経営の健全性・効率性について
収益的収支率が、今年度は70%を超えており、前年、前々年度と比べ改善がみられる。しかし、これは平成31年4月1日から法適用企業となるためにこれまでの累積赤字を解消する目的で一般会計からの繰入金が増加したことが要因となっている。本年度が打切り決算のため例年より少ないことも特殊要因としてあるが、下水道使用料収入が4億6千万円に対し、起債の元金償還が11億8千万円、同支払利息が1億3千万円で、大幅な債務超過と言える。また、施設利用率が60%を切る状況となっているが、これは人口減少等を勘案し供用区域拡張を休止していることが要因と考えられる。ただし、令和2年度から汚水の共同処理事業として浄化槽汚泥と汲み取りのし尿を受け入れることになっており、これによって収入と施設利用率の増加が見込まれている。
老朽化の状況について
昭和63年度の供用開始から30年が経過し、経年劣化による故障等も多くなってきている。施設の更新については、長寿命化計画を策定し、それに基づき事業を実施してきたが、これまでは耐用年数が経過している機械・電気設備の更新や補強によって延命が可能な施設の補強工事が主なものとなっていた。

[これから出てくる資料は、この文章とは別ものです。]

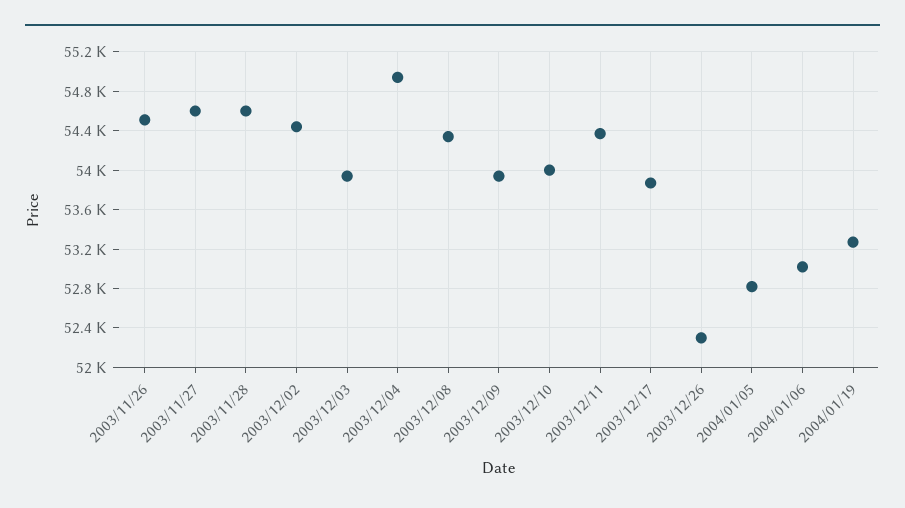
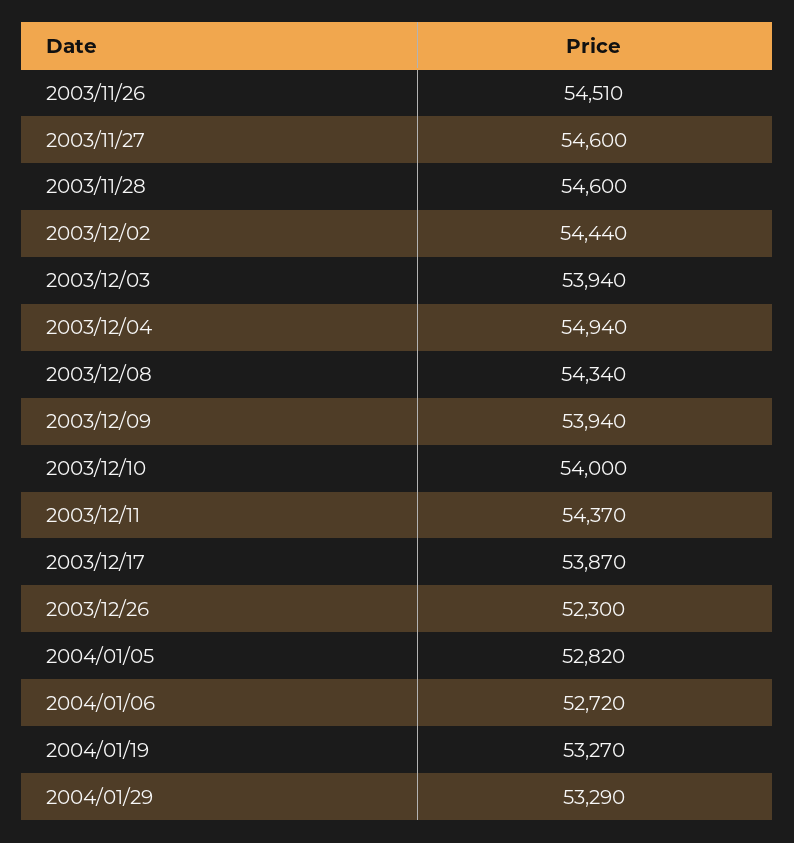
2004/01/06: 53000 -> 52720
2004/01/29: none -> 53290

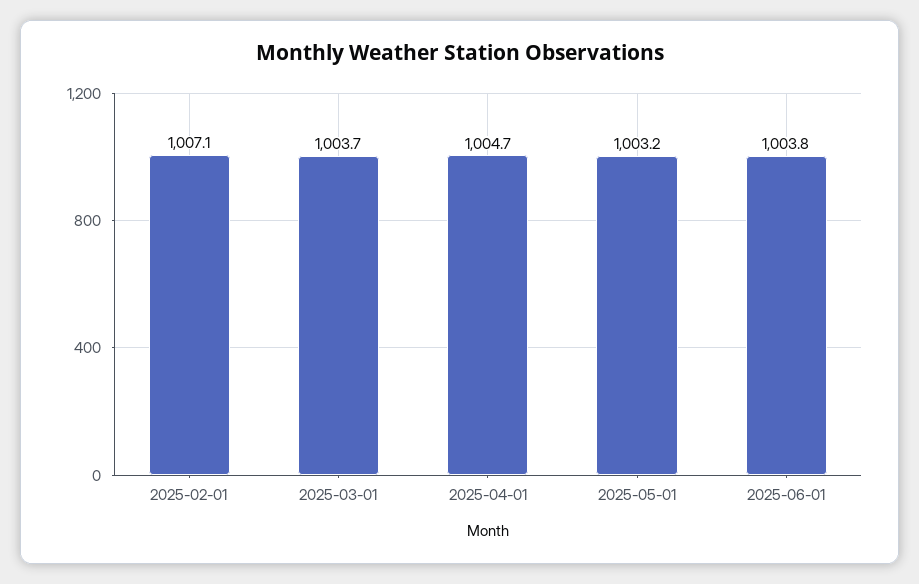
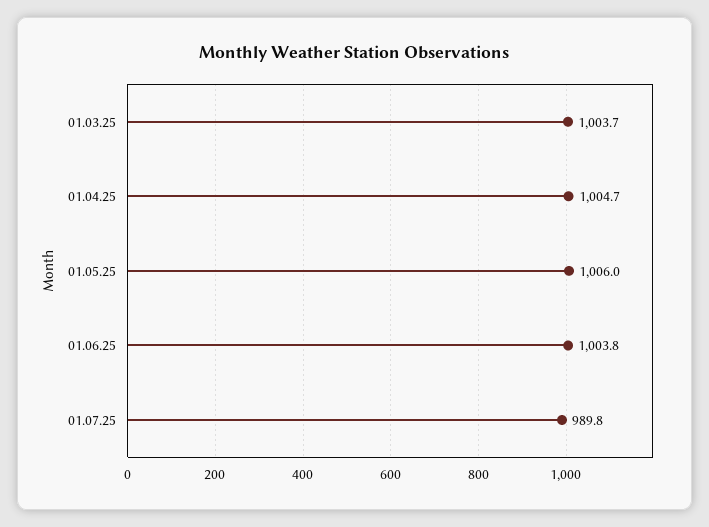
2025-02-01: 1007.1 -> none
2025-05-01: 1003.2 -> 1006
01.07.25: none -> 989.8

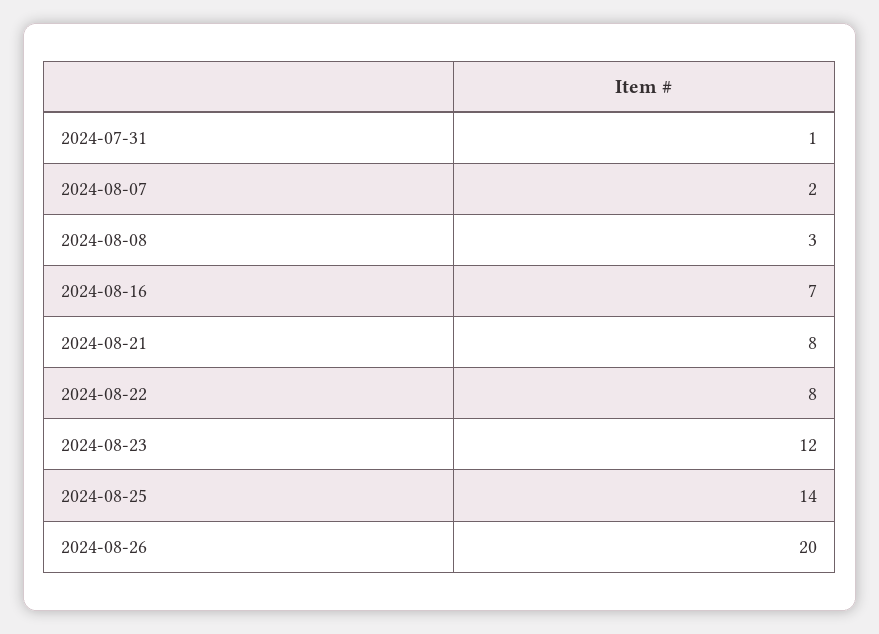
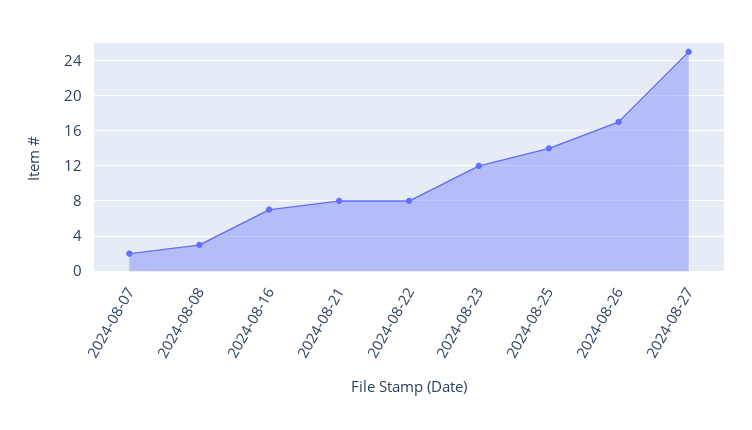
2024-07-31: 1 -> none
2024-08-26: 20 -> 17
2024-08-27: none -> 25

しかし、管路についても耐用年数が近づいていることや不明水も見受けられるため、管路の状況調査に取り組むとともに、令和2年度からストックマネジメント計画の策定にも取り掛かり、更新費用の抑制や平準化に努める予定である。
全体総括
毎年度の起債の元利償還金が、使用料収入の倍以上で、これまでもランニングコスト削減は行っているものの経営状況改善までには至っていない。また、将来需要や経営状況を勘案し区域拡大を休止しているため、近年の建設改良費は抑制出来ているが、老朽化による大規模な施設更新が想定されるため、将来的には建設改良費の増加も予測される。一方、区域拡大を抑制したことで人口減少地域が少なく、下水道区域内の人口は横ばいであるため使用料収入の大幅な減少は見られない。また汚水の共同処理事業による収入増が見込まれること、加えて多額で高金利の事業開始当時の起債の償還が完了してきており、経営面で改善を見込んでいる。